Несмотря на явные умолчания, в этой формулировке легко прослеживается конституирование «матрешечной» структуры советского права.
Во-первых, оказывается, что над Законом стоит воля господствующего класса. Вроде как не вполне в духе новой Конституции 1936 года, согласно которой «вся власть в СССР принадлежит трудящимся города и деревни в лице Советов депутатов трудящихся» (ст. 3). Классовой борьбы и диктатуры пролетариата больше нет, а в господствующем классе легко узнать партийную бюрократию, скрывавшуюся и ранее под эвфемизмом «пролетариат». В этой самой воле господствующего класса легко признать управляющую правом структуру, не только диктующую содержание законов, но и легко вмешивающуюся путем прямых указаний в любые социальные и экономические процессы, которые должны регулироваться исключительно законодательством.
Во-вторых, внешняя оболочка – позитивное право – описывается в терминах «этатистского», или «нормативистского», позитивизма имени Г. Кельзена, где право полностью совпадает с законодательством и лишается своего социального и культурного генезиса[437]
. Реверанс в сторону социологического подхода к праву в виде упоминания обычаев и правил общежития никого ввести в заблуждение не может, поскольку эти самые обычаи и правила общежития должны быть обязательно санкционированы государством, то есть, по сути, им же и навязаны.В-третьих, четко прослеживается социотехнический характер советского права, которое должно содействовать развитию общественных отношений и порядков, выгодных и угодных господствующему классу (партократам). Иначе говоря, не государство и право должны подстраиваться под естественное развитие общества, а общество должно быть приведено в состояние, удобное для управления бюрократией.
Такое описание советского права имени Вышинского было абсолютно адекватно реальности. «Приказное» правопонимание, одобренное Совещанием 1938 года, стало на долгое время – до середины 1950-х годов – официальной общеобязательной установкой для всех[438]
, и эта тема на высоком государственном уровне больше не обсуждалась.Победа государства над революцией была оформлена в том числе и в структуре советского права. Имманентно присущее всякому государству позитивное право выступало лишь в качестве внешней оболочки, а незыблемость власти партократов обеспечивалась Правом катастроф.

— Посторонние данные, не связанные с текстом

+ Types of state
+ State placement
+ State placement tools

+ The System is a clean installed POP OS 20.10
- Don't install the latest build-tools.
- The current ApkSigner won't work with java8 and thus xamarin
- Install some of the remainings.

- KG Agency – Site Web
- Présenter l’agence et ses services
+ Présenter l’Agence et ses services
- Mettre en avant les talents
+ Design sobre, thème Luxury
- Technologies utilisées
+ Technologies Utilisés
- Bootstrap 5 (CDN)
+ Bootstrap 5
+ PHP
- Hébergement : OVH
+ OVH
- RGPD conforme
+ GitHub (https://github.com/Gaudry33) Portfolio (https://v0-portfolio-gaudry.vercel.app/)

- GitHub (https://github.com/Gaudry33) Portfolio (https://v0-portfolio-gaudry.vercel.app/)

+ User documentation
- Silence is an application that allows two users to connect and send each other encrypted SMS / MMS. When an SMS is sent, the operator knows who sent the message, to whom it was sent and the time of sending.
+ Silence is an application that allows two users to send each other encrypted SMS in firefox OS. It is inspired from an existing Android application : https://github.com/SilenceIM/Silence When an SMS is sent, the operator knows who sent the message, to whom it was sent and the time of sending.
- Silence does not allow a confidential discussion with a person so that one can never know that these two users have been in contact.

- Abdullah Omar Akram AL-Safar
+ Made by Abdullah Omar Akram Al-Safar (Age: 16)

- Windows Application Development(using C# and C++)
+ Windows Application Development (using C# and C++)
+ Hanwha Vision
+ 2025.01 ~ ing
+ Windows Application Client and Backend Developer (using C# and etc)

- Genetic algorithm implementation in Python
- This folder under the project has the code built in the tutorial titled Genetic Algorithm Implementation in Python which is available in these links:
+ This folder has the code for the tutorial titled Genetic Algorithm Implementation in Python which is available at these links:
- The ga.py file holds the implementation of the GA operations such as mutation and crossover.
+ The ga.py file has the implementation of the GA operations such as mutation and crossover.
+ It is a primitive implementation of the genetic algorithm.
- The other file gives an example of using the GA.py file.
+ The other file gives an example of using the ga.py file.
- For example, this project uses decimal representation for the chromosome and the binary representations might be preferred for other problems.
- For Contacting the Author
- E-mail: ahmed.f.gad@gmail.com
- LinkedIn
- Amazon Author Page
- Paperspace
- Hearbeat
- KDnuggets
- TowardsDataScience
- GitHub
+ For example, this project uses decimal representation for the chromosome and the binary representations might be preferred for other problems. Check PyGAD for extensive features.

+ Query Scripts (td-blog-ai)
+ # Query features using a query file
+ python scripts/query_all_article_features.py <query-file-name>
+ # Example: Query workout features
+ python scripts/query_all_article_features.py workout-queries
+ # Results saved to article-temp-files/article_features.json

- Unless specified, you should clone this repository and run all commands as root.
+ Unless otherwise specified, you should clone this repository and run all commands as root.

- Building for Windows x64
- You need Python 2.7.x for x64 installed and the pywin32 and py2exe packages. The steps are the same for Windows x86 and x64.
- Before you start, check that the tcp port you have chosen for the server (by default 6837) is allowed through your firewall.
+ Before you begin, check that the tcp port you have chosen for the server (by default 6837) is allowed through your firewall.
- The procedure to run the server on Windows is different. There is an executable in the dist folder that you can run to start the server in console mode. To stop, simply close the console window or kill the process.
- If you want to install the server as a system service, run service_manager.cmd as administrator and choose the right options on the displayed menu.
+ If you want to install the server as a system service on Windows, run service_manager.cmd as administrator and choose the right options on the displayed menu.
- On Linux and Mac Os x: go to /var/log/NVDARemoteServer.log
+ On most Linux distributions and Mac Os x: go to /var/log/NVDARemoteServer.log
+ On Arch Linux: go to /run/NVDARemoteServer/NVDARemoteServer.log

Граждане если не понимали, то чувствовали лукавый характер советского права, видя несоответствие между законом и реальной жизнью. Это способствовало росту цинизма в обществе, который в конечном итоге подорвал легитимность существующей политической системы.
Эпилог
«Есть у революции начало, нет у революции конца»[439]
, – с энтузиазмом пели в СССР. Трудно найти более спорное утверждение. Представить себе систему управления, постоянно испытывающую кардинальные изменения, невозможно в самом страшном сне, не говоря о том, что таких прецедентов в мировой истории не было. Устойчивое функционирование системы управления государства – необходимое условие существования любого социума. Поэтому переход от создания нового общества к конструированию государства большевиками в 1918 году был неизбежен.Вот только государство у большевиков получилось необычное. Считая себя эксклюзивными носителями сакрального знания, что и как надо делать, они не хотели допускать к процессу никого другого. В результате партия – изначально сугубо революционная организация, состоявшая из идеологов и боевиков, – взяла на себя управленческие функции, что автоматически привело к возникновению и разрастанию партийно-бюрократического аппарата.
Практически безграничная компетенция партийных органов вынудила кратно увеличить ряды коммунистов. В силу наивной и иррациональной веры большевиков в мудрость пролетариата и беднейшего крестьянства кадры партаппарата набирались из низов общества, в массе своей аполитичных. С одной стороны, это приводило к крайне низкому качеству управленческих кадров, а с другой – к их бездумному подчинению вышестоящему начальству.
Партийный аппарат стал самым эффективным социальным лифтом того времени, ибо он шел к власти автоматически и во многом стихийно. Тем, кто оказался в этом лифте, в том числе и Сталину, которого туда посадили Зиновьев и Каменев, достаточно было лишь в нем удержаться – бюрократическая машина сама вынесла их к власти.
Несовместимость этих двух функций – обеспечения устойчивого развития государства, с одной стороны, и революционного развития общества – с другой, – обеспечила внутреннюю противоречивость партии. Только это противоречие было отнюдь не диалектическим, оно стало разрывать организацию, что в потенции могло привести к ее разрушению. Это выразилось в конфликте государственников (управленцев) и революционеров (идеологов и бойцов). В итоге государство победило революцию, а бюрократия присвоила себе идеологическую функцию, что привело к бюрократизации идеологии и ее смещению от революционного пафоса к государственничеству.